• [WHAT THIS TASK INVOLVES] Would you copy each line of the data below that has "users"?

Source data
-- Opening Marker --

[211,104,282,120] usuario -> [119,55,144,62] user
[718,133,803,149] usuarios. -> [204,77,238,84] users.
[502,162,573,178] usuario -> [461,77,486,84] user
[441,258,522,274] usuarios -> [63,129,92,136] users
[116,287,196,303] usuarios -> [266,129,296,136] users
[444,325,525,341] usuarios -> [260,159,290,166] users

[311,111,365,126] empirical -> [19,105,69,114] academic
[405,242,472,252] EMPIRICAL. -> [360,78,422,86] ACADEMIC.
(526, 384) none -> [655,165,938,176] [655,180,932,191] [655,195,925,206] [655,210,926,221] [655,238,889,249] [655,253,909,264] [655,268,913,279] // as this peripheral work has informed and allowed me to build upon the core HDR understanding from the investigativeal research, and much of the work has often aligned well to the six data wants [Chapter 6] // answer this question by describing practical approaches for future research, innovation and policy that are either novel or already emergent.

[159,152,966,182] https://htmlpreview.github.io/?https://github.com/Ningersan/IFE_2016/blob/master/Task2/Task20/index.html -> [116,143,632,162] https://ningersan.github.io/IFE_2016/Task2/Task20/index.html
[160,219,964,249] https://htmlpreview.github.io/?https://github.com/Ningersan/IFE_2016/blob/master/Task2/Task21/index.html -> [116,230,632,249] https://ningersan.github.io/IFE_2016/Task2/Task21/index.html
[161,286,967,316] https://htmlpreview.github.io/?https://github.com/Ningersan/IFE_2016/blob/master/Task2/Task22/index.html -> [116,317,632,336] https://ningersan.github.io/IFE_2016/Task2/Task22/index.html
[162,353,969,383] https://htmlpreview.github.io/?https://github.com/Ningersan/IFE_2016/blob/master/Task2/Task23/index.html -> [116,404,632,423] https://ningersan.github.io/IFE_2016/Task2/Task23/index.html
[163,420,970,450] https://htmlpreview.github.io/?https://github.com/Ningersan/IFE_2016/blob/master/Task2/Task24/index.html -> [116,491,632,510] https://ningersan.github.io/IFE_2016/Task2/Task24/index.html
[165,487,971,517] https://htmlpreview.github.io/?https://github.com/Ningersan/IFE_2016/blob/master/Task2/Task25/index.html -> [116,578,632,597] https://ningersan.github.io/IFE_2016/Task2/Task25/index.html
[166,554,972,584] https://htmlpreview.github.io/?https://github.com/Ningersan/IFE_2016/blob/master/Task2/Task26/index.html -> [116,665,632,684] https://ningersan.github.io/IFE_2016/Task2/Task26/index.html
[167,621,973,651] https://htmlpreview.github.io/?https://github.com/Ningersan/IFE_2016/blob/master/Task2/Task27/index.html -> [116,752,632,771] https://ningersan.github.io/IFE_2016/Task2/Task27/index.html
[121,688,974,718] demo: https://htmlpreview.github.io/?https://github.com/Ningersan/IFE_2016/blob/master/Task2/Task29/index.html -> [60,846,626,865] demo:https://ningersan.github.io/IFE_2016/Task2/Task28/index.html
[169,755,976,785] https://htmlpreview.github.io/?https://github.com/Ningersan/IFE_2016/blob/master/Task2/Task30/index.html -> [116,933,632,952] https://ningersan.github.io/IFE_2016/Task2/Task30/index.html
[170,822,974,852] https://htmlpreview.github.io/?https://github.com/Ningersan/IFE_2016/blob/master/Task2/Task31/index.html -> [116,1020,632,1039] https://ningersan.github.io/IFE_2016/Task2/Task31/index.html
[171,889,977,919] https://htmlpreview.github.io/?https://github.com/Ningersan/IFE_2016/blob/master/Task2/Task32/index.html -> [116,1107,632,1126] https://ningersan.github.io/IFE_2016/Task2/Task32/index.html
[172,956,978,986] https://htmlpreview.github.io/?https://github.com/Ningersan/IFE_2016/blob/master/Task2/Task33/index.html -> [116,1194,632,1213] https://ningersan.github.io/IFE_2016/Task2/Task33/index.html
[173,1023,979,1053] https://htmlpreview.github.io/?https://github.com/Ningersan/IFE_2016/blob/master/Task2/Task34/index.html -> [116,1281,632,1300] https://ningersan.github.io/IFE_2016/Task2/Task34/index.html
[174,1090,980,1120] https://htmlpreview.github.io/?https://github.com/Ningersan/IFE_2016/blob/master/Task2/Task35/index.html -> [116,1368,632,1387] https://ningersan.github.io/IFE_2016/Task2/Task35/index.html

-- Closing Marker --

• [OUTPUT BELOW]
[718,133,803,149] usuarios. -> [204,77,238,84] users.
[441,258,522,274] usuarios -> [63,129,92,136] users
[116,287,196,303] usuarios -> [266,129,296,136] users
[444,325,525,341] usuarios -> [260,159,290,166] users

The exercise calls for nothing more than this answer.